It’s a funny world. If you do not have a Facebook account, then you do not exist. Interestingly, however popular it may be, Facebook is a word that has not been accepted into the dictionary. Which is paradoxical (in my head), in the sense, you do not exist if you do not have an account on something that linguistically does not really exist. Confusing? Yeah, I wouldn’t bother to read that sentence twice either…
I created my Facebook account sometime early in 2007. It became really interesting after a while and but later became more-or-less trash. But an addictive kinda trash. Some guy invented these crude funny faces (I used to think it’s Allie B who maintains Hyperbole and a Half, but I guess I was wrong… the images she used to create are funnier and more colorful. The FB memes are from a guy-head) and these crude faces would state the most obvious things about our lives, like “I wake up with messed up hair” or “I brush my teeth left and right” or you know, you get the gist. And it was funny. Vastly popular trash (have loved many of them myself).
Why am I straying from the subject?
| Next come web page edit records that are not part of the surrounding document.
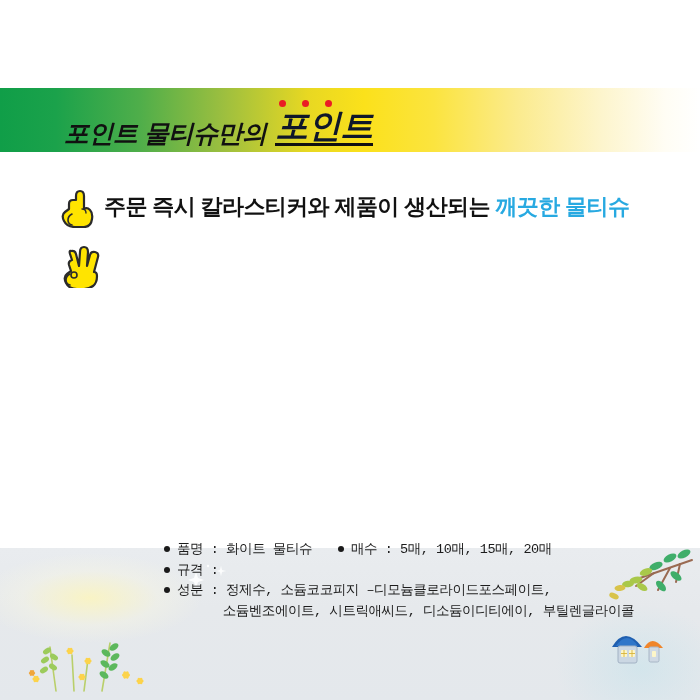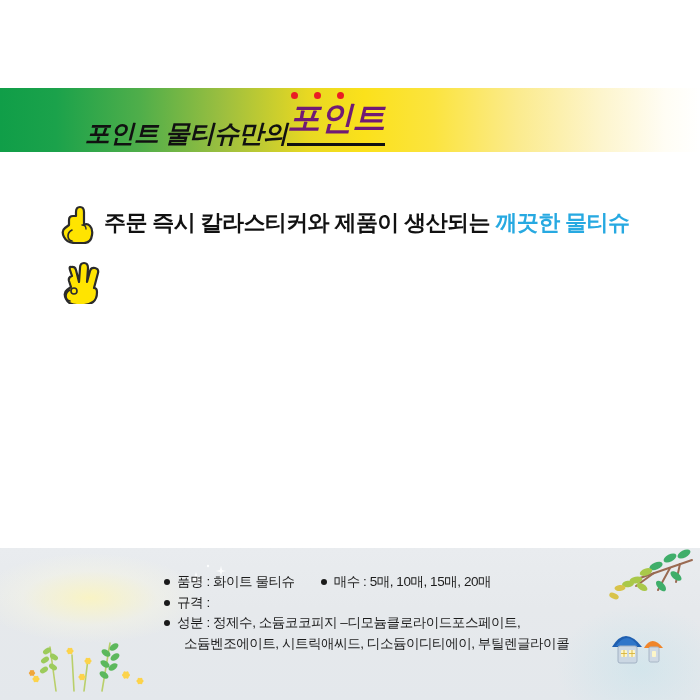--- a/index.html
+++ b/index.html
@@ -49,9 +49,9 @@
     height: 52px;
     display: flex;
     align-items: flex-end;
+    gap: 9px;
     white-space: nowrap;
     z-index: 4;
-    margin-left: 21px;
   }
   .header-title .plain {
     font-size: 25px;

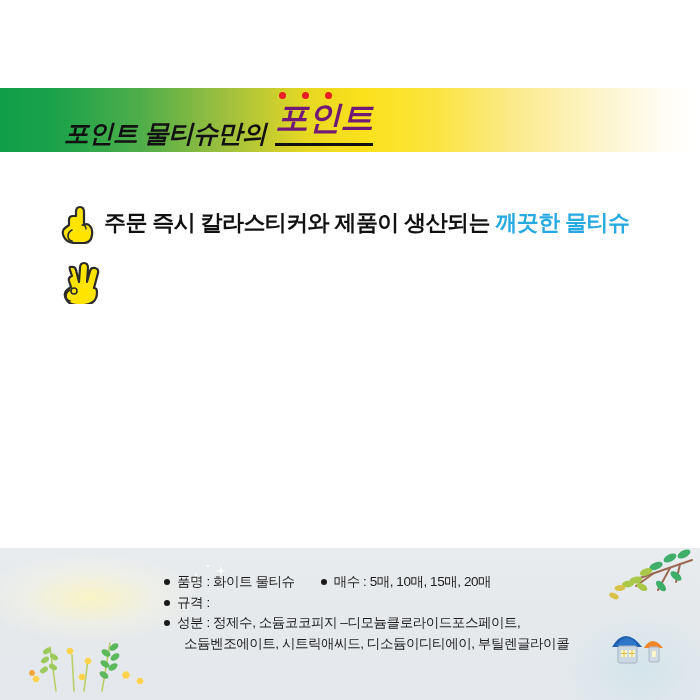--- a/index.html
+++ b/index.html
@@ -70,13 +70,13 @@
   .header-title .emph {
     font-size: 33px;
     font-weight: bold;
-    color: #701a75;
+    color: #0f172a;
     font-style: italic;
     letter-spacing: -0.5px;
     line-height: 1;
     display: inline-block;
     border-bottom: 3px solid #111111;
-    padding-bottom: 9px;
+    padding-bottom: 1px;
   }
   .emph-dots {
     position: absolute;

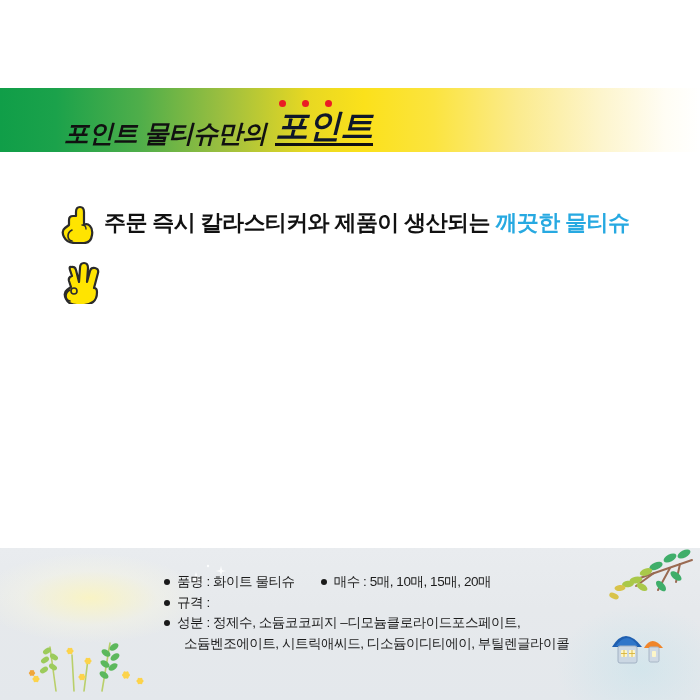--- a/index.html
+++ b/index.html
@@ -97,7 +97,7 @@
   .points {
     position: absolute;
     left: 56px;
-    top: 194px;
+    top: 178px;
     width: 600px;
   }
   .point-row {

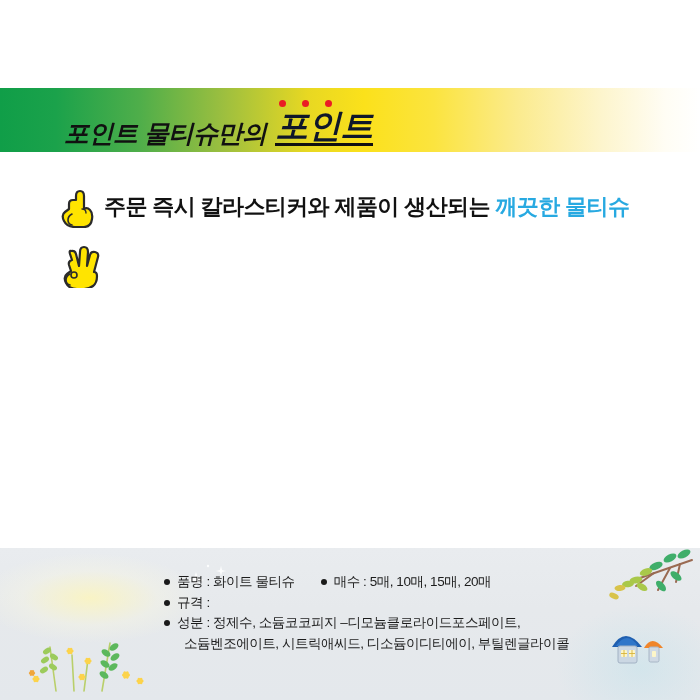--- a/index.html
+++ b/index.html
@@ -150,9 +150,10 @@
   .footer-text {
     position: absolute;
     left: 164px;
-    top: 572px;
+    top: 540px;
     width: 470px;
     z-index: 5;
+    font-family: Liberation Mono, monospace;
   }
   .f-line {
     font-size: 13.5px;

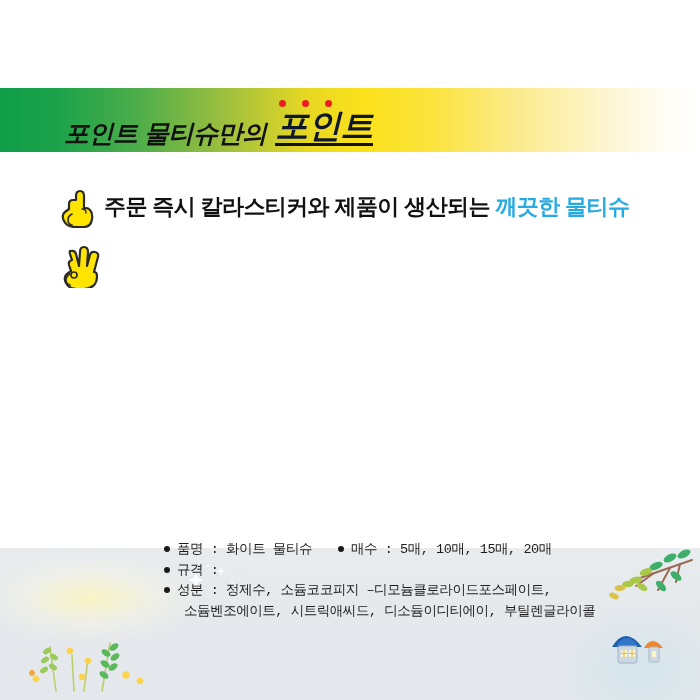--- a/index.html
+++ b/index.html
@@ -164,7 +164,7 @@
     display: flex;
     align-items: baseline;
   }
-  .f-line.indent { padding-left: 20px; }
+  .f-line.indent { padding-left: 20px; justify-content: flex-end; }
   .f-bullet {
     display: inline-block;
     width: 6px;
So, yeah, so what happened is, my sanity couldn’t handle Facebook anymore. I literally went mad. I would sit in the corner of a virtual wall and scream and scream and got the frustrating feeling that no one is listening. It was maddening. I was loud. And clear. And seriously IMMATURE. I said things that I shouldn’t have said. Directly, indirectly. But the fact remains that I embarrassed myself eventually. Which is saying a lot, cos nothing embarrasses me easily. In fact, it was not so much embarrassment as a realization that probably no one cares about me screaming (and here I go again, writing paragraphs. Oops!)
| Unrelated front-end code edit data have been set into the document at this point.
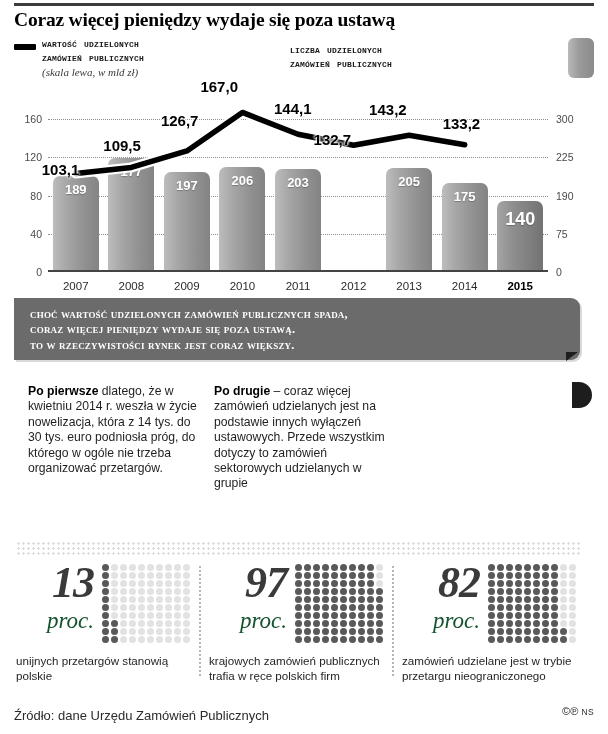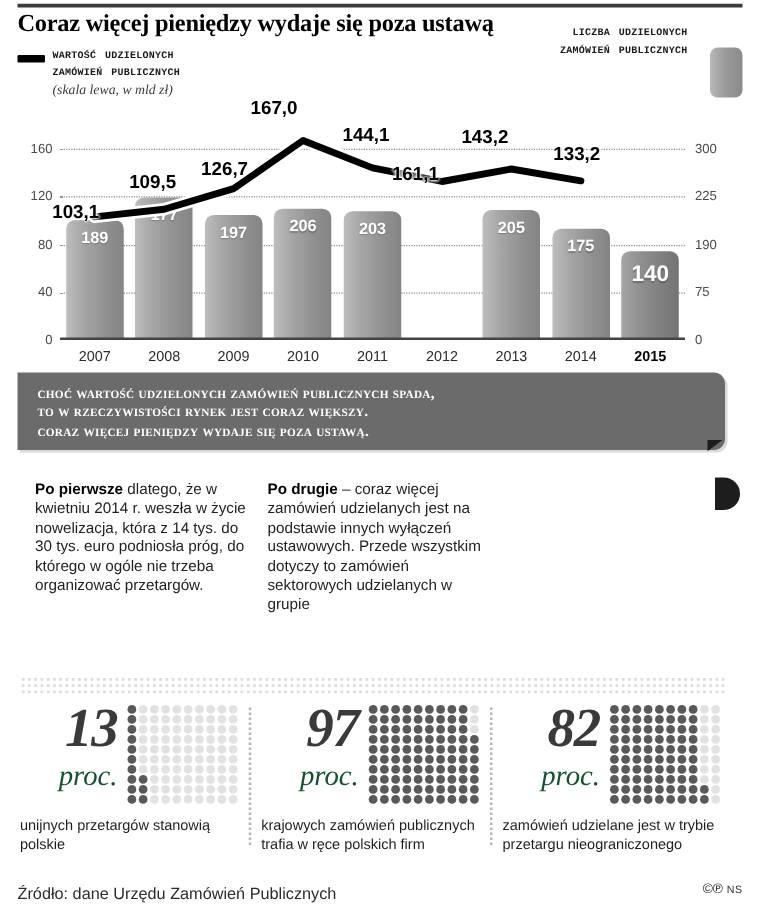--- a/index.html
+++ b/index.html
@@ -22,7 +22,7 @@
 
   
   .legend-left{position:absolute;left:14px;top:38px;width:260px;}
-  .legend-right{position:absolute;right:58px;top:20px;width:260px;text-align:right;}
+  .legend-right{position:absolute;right:58px;top:44px;width:260px;}
   .legend-dash{
     position:absolute;left:14px;top:44px;width:22px;height:6px;background:#000;border-radius:1px;
   }

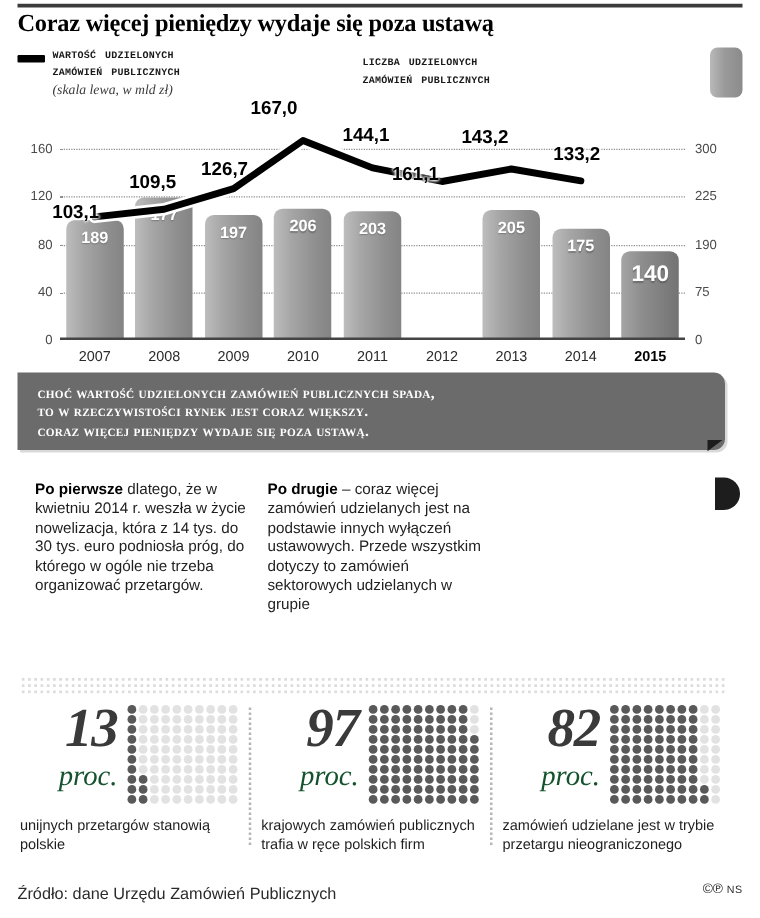--- a/index.html
+++ b/index.html
@@ -244,7 +244,7 @@
   <div id="linelabels">
       <div class="lbl" style="left: 41.7778px; top: 69.4822px;">103,1</div>
       <div class="lbl" style="left: 103.333px; top: 45.3667px;">109,5</div>
-      <div class="lbl" style="left: 160.889px; top: 35px;">126,7</div>
+      <div class="lbl" style="left: 160.889px; top: 20px;">126,7</div>
       <div class="lbl" style="left: 200.444px; top: -13.5778px;">167,0</div>
       <div class="lbl" style="left: 274px; top: 8.30444px;">144,1</div>
       <div class="lbl" style="left: 313.556px; top: 39.1978px;">161,1</div>

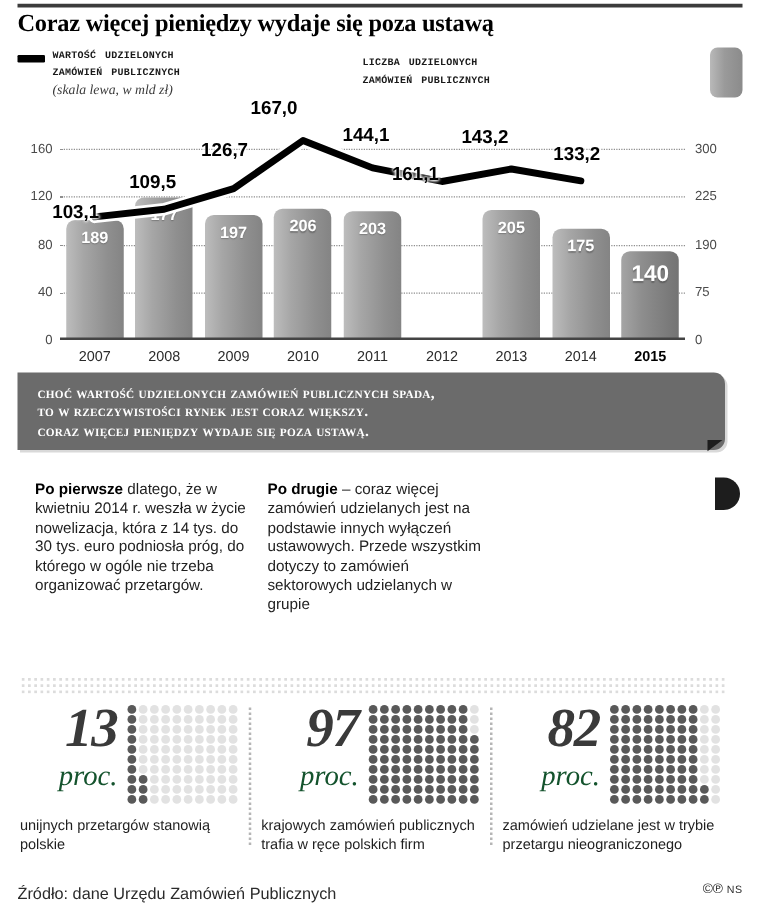--- a/index.html
+++ b/index.html
@@ -247,7 +247,7 @@
       <div class="lbl" style="left: 160.889px; top: 20px;">126,7</div>
       <div class="lbl" style="left: 200.444px; top: -13.5778px;">167,0</div>
       <div class="lbl" style="left: 274px; top: 8.30444px;">144,1</div>
-      <div class="lbl" style="left: 313.556px; top: 39.1978px;">161,1</div>
+      <div class="lbl" style="left: 313.556px; top: 39.1978px;">132,7</div>
       <div class="lbl" style="left: 369.111px; top: 9.16444px;">143,2</div>
       <div class="lbl" style="left: 442.667px; top: 22.72px;">133,2</div>
     </div>

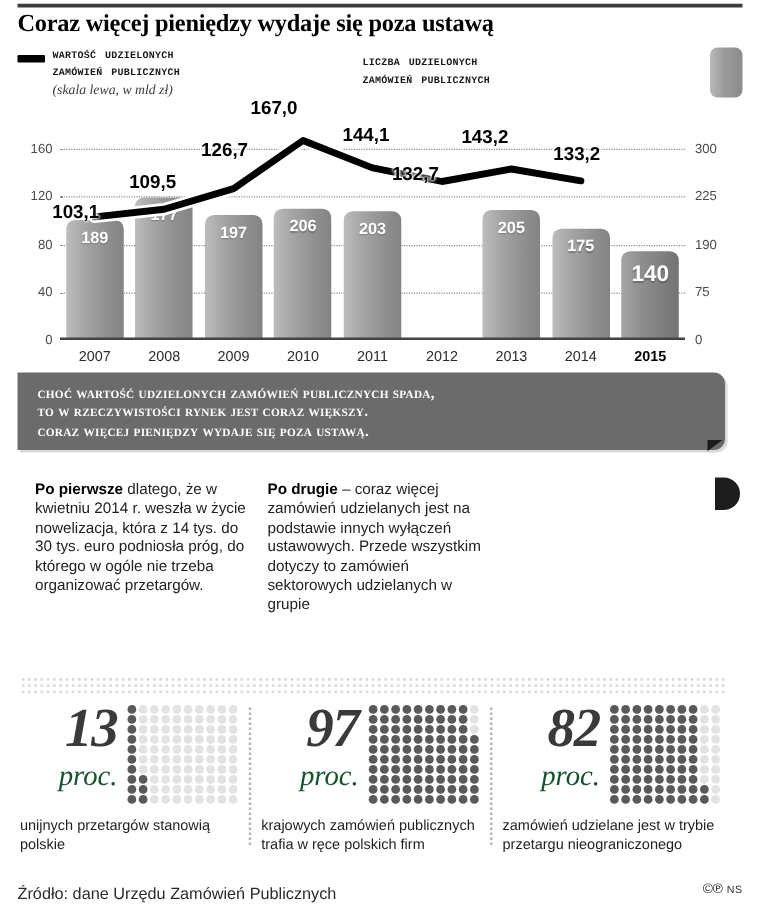--- a/index.html
+++ b/index.html
@@ -267,8 +267,8 @@
 <div class="callout">
   <div class="ctext">
     <div>Choć wartość udzielonych zamówień publicznych spada,</div>
+    <div>Coraz więcej pieniędzy wydaje się poza ustawą.</div>
     <div>to w rzeczywistości rynek jest coraz większy.</div>
-    <div>Coraz więcej pieniędzy wydaje się poza ustawą.</div>
   </div>
 </div>
 <div class="tab-tri"></div>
So, I went to my account, read every status line that I had put up, especially in the year 2010, cos that was the year I was really alive, like ALIVE. I read each and every comment that followed. And I felt happy. I was a better person then, though I say this myself. Echoing the words of a friend, back then, I walked and behaved as though the whole world belonged to me and I knew it. And it reflected in my status lines, cos that is the virtual reflection of our lives. Interestingly I knew things back then, which I do not know (or have forgotten) today. I was happier.
I couldn’t stand that I was not happy any more. Not sarcastic anymore. I began to hate myself as I am today. How I have changed. I hated that I was screaming like an insane person in an asylum, and no one was willing to soothe me, or remove the chains around me. I did that which seemed reasonable.
I committed virtual suicide.
PS: I can be reborn anytime 😉 Hopefully new/improved!